- Collected data -
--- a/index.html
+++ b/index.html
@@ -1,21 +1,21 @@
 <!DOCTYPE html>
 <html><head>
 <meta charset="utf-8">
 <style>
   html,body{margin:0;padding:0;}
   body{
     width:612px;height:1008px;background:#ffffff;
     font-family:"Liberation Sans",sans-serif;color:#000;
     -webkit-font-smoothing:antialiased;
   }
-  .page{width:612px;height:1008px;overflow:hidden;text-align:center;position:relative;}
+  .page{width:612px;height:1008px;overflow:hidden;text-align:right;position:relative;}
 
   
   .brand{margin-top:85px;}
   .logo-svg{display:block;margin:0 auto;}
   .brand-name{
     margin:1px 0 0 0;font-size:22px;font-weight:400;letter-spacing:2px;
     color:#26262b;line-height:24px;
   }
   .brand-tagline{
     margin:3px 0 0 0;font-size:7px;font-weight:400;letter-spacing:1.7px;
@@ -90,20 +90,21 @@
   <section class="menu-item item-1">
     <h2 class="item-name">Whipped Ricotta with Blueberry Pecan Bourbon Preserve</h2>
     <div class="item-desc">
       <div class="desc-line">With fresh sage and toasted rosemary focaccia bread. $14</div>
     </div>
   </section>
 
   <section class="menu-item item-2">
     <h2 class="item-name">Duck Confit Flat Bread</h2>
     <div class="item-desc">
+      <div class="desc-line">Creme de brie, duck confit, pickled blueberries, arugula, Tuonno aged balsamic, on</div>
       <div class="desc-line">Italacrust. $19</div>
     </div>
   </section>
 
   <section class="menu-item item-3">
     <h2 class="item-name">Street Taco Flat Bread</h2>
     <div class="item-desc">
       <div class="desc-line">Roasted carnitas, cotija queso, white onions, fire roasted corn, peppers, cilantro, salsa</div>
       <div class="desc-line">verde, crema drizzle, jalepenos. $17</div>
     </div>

* * *

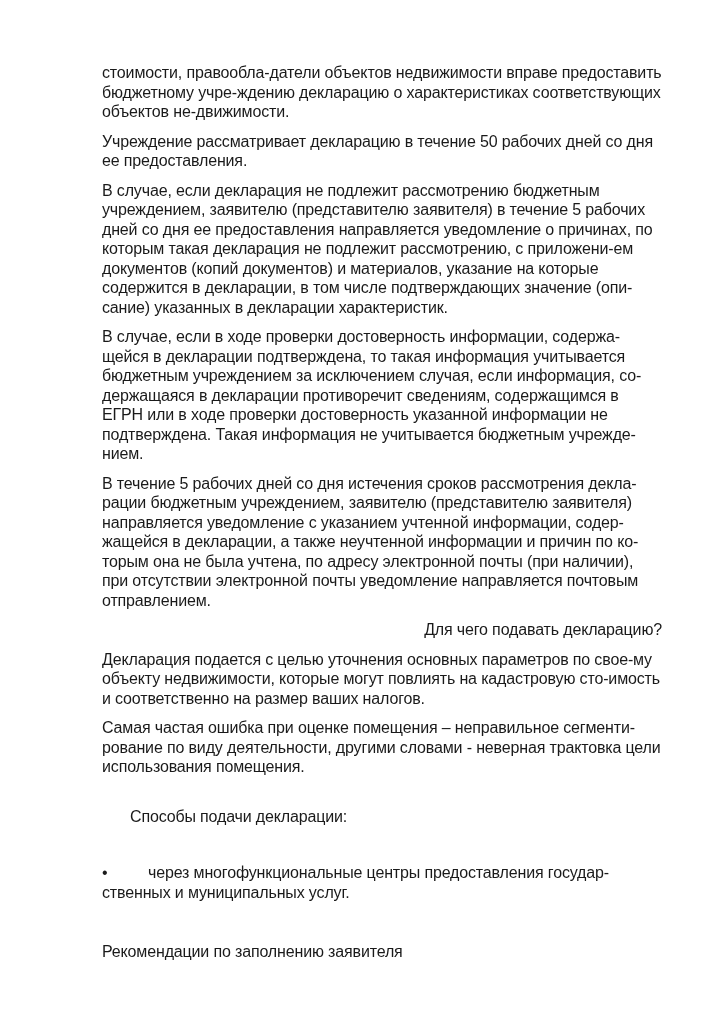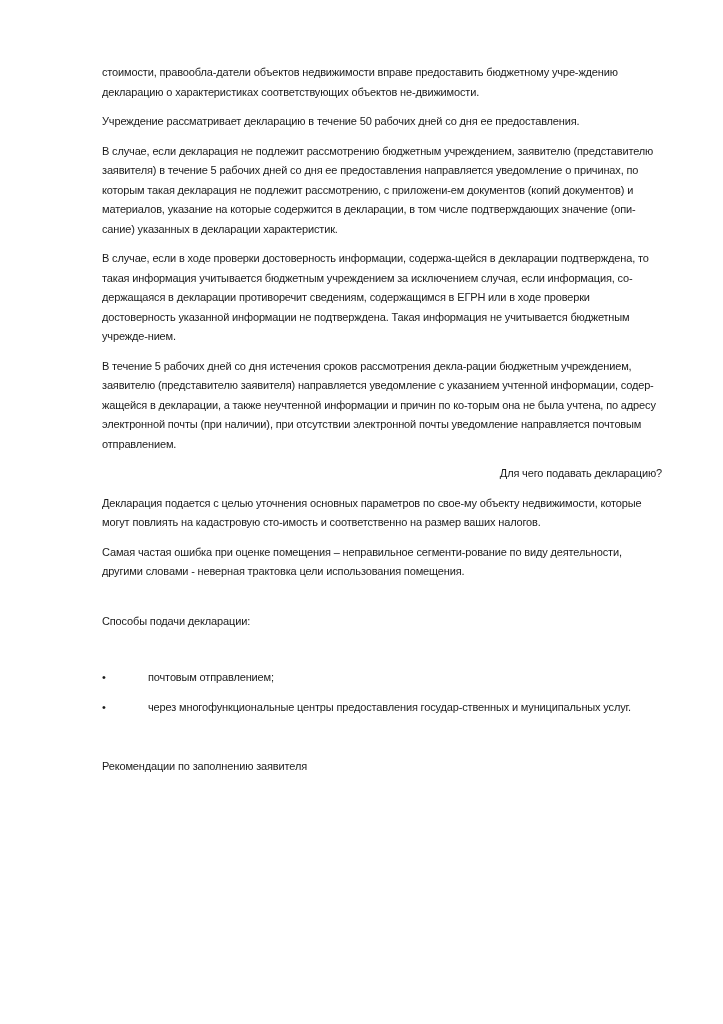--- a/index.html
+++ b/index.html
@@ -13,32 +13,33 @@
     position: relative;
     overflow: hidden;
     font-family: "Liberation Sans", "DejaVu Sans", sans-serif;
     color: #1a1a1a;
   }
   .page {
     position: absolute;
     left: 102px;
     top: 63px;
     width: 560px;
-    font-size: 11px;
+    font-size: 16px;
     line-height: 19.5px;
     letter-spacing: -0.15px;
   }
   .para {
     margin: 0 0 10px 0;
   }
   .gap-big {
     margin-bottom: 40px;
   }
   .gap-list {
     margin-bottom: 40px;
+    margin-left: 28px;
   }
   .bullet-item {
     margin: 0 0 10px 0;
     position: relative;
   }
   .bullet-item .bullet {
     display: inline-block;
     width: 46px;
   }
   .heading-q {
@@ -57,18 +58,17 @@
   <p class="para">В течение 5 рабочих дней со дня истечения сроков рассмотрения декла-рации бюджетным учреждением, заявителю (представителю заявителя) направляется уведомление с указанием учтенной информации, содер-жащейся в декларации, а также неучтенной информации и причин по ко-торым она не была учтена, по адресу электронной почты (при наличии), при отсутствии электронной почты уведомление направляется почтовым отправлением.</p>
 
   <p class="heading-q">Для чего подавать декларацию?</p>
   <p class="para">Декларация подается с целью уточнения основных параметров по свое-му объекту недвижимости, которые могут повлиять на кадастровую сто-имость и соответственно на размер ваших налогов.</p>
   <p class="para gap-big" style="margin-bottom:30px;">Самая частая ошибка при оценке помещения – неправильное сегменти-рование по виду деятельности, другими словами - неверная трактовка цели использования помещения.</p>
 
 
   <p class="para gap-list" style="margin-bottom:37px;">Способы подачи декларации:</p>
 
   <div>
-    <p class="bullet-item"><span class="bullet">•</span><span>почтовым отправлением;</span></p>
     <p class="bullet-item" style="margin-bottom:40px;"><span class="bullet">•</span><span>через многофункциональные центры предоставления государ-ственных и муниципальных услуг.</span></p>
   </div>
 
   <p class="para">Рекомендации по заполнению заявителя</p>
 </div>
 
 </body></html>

- Aim of the exercise -
Go through the entries and return each line where the word "overflow" appears.

- Output for this task -
-  .page{width:612px;height:1008px;overflow:hidden;text-align:center;position:relative;}
+  .page{width:612px;height:1008px;overflow:hidden;text-align:right;position:relative;}
     overflow: hidden;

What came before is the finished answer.